Watercolor of Mary Magdalene
- Tanya Torres
- 12 hours ago
- 2 min read

I started this watercolor this week, but was only able to finish it today. It starts with a simple drawing I use sometimes when I want to get some proportions I find pleasing. I remember drawing this “seed” drawing, one of those line drawings that just come out harmonious in a few lines. The image is always a little different even if I use the original drawing as a guide.
Watercolor is a medium I use when I need to paint but can’t. I keep the brushes nearby at all times, even if I don’t use them for a long time.
During the pandemic, I survived the long zoom meetings by listening as I painted watercolors. Survive is a dramatic word, but that’s how it felt.
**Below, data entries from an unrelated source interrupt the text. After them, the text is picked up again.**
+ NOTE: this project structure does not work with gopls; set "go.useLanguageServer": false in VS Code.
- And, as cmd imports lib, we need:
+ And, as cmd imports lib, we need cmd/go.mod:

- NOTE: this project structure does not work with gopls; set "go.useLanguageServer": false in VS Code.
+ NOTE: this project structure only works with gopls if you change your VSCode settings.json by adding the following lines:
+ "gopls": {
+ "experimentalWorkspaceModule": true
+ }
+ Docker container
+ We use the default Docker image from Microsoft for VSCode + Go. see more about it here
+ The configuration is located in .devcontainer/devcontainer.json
To this day, I find it difficult to be in zoom meetings for too long.
Even though everything is ok now, or at least much better, watercolor continues to be a way to ease anxiety, a playful way to not-think.
My watercolor takes inspiration from Orthodox icons, and from the funerary paintings on Egyptian mummies in the Metropolitan Museum of Art. I wish I had seen the image below before painting. I really love it.

These funerary paintings from around 100-300 AD, always remind me of my son, who could be this girl’s brother, with the same skin color and big eyes.
Mary Magdalene, who also contemplates death when she holds her skull and her book in classical paintings, maybe also had big eyes and olive skin.